____ Given records

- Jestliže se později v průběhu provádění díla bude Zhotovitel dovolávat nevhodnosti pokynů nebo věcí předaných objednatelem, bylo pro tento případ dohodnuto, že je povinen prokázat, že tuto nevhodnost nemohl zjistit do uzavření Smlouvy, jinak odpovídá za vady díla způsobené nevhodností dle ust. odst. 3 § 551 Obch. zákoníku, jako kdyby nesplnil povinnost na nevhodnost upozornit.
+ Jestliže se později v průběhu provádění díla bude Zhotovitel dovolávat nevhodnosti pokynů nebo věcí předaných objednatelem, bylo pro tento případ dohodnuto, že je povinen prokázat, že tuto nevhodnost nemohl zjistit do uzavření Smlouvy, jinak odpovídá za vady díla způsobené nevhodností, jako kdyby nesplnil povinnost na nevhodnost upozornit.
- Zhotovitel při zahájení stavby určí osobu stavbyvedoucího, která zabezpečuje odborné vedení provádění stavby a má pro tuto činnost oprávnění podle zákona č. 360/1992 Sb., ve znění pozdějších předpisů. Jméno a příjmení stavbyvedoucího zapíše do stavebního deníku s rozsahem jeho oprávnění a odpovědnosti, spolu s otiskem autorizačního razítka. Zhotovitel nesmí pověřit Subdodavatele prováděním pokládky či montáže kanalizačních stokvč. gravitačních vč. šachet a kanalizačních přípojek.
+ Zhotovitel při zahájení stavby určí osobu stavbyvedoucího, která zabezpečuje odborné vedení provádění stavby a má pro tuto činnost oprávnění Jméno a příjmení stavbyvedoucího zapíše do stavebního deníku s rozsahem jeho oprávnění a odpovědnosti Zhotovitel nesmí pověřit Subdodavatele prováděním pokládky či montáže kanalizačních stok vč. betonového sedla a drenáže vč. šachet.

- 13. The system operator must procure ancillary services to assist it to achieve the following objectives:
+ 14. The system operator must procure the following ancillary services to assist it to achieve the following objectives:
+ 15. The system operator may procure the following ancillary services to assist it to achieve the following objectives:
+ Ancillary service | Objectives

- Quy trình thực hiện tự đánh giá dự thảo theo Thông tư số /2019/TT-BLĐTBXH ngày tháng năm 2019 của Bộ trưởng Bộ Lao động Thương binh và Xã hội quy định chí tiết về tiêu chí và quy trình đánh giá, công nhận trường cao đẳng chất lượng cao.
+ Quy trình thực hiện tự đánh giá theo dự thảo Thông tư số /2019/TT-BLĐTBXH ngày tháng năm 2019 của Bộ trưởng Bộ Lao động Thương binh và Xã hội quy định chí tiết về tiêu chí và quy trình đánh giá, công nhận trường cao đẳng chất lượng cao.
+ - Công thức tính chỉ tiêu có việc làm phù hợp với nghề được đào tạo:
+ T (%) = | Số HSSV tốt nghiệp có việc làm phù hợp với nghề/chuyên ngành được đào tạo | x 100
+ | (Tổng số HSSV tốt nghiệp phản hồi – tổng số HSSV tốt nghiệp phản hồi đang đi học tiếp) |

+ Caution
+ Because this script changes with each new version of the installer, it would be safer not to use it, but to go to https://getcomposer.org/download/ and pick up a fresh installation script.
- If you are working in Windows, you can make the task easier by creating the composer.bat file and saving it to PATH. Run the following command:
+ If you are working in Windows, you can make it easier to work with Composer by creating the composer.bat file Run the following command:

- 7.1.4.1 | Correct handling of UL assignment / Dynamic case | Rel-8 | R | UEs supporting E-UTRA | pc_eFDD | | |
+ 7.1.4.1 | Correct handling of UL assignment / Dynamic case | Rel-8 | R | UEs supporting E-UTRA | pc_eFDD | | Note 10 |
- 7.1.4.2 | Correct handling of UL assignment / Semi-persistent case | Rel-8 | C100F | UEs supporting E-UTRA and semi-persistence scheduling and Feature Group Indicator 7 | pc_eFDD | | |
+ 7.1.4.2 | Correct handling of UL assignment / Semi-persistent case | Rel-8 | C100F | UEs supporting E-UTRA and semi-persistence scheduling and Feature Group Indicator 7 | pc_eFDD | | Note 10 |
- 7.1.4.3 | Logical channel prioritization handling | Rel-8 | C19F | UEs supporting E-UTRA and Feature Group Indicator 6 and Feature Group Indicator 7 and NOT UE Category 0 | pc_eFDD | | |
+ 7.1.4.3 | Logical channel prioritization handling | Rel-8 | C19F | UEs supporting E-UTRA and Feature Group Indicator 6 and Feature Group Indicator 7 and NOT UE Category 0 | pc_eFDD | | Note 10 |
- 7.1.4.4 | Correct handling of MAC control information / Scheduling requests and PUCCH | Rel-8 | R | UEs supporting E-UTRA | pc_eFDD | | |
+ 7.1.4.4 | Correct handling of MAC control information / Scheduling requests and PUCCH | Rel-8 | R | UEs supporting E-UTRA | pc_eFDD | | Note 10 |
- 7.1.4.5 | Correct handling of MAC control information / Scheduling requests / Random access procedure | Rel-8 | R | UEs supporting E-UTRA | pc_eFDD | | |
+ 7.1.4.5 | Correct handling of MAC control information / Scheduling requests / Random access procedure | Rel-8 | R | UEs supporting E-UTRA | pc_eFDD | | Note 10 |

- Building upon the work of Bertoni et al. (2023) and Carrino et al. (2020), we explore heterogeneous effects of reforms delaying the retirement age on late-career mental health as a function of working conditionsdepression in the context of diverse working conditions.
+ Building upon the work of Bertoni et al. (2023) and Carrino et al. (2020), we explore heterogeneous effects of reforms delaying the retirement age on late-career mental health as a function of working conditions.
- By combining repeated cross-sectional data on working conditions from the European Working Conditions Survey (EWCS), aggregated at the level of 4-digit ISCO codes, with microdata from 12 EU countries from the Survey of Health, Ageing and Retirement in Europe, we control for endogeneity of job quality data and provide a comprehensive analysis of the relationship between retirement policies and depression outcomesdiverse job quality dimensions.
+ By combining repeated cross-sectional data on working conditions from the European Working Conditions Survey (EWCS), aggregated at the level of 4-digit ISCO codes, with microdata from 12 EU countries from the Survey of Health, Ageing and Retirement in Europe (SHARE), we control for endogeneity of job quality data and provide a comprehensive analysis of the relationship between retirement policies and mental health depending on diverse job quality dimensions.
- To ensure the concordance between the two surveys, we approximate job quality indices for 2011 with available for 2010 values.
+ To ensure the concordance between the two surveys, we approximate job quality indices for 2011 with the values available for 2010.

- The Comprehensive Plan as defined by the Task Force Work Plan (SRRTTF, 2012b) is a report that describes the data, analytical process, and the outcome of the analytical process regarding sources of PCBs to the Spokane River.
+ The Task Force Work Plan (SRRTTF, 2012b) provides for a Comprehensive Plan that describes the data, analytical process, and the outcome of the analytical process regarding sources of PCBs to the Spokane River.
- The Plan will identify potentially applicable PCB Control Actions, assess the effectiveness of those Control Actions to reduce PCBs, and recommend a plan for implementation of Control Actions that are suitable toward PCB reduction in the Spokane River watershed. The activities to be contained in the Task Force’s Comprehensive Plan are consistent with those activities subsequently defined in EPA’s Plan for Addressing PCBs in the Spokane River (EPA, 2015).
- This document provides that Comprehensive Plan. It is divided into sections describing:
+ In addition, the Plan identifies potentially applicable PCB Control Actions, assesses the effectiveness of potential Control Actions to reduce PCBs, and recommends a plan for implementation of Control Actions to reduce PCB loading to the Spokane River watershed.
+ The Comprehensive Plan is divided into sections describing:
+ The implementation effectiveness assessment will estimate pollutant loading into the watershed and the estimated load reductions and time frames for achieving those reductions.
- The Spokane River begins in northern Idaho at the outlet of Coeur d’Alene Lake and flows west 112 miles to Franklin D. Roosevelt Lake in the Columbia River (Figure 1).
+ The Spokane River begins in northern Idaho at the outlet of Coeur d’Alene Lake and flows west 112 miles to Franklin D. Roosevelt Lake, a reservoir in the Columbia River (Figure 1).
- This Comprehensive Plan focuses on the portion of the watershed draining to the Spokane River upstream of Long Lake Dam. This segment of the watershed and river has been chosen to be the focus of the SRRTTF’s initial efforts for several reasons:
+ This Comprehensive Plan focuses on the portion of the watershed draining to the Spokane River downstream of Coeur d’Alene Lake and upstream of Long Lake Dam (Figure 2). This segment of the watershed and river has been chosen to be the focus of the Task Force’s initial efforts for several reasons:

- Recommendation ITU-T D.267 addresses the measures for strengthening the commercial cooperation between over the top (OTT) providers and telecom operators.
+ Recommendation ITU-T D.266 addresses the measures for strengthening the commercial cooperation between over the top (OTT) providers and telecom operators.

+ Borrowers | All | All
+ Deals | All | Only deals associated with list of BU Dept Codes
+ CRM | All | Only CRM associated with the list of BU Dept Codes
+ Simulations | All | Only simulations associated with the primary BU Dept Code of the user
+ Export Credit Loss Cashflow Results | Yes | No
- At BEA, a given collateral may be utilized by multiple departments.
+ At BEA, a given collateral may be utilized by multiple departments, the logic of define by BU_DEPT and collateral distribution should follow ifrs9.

________

# [Exercise goal]
Repeat the entries verbatim through the line with "- Zhotovitel při".

# [Written reply]
- Jestliže se později v průběhu provádění díla bude Zhotovitel dovolávat nevhodnosti pokynů nebo věcí předaných objednatelem, bylo pro tento případ dohodnuto, že je povinen prokázat, že tuto nevhodnost nemohl zjistit do uzavření Smlouvy, jinak odpovídá za vady díla způsobené nevhodností dle ust. odst. 3 § 551 Obch. zákoníku, jako kdyby nesplnil povinnost na nevhodnost upozornit.
+ Jestliže se později v průběhu provádění díla bude Zhotovitel dovolávat nevhodnosti pokynů nebo věcí předaných objednatelem, bylo pro tento případ dohodnuto, že je povinen prokázat, že tuto nevhodnost nemohl zjistit do uzavření Smlouvy, jinak odpovídá za vady díla způsobené nevhodností, jako kdyby nesplnil povinnost na nevhodnost upozornit.
- Zhotovitel při zahájení stavby určí osobu stavbyvedoucího, která zabezpečuje odborné vedení provádění stavby a má pro tuto činnost oprávnění podle zákona č. 360/1992 Sb., ve znění pozdějších předpisů. Jméno a příjmení stavbyvedoucího zapíše do stavebního deníku s rozsahem jeho oprávnění a odpovědnosti, spolu s otiskem autorizačního razítka. Zhotovitel nesmí pověřit Subdodavatele prováděním pokládky či montáže kanalizačních stokvč. gravitačních vč. šachet a kanalizačních přípojek.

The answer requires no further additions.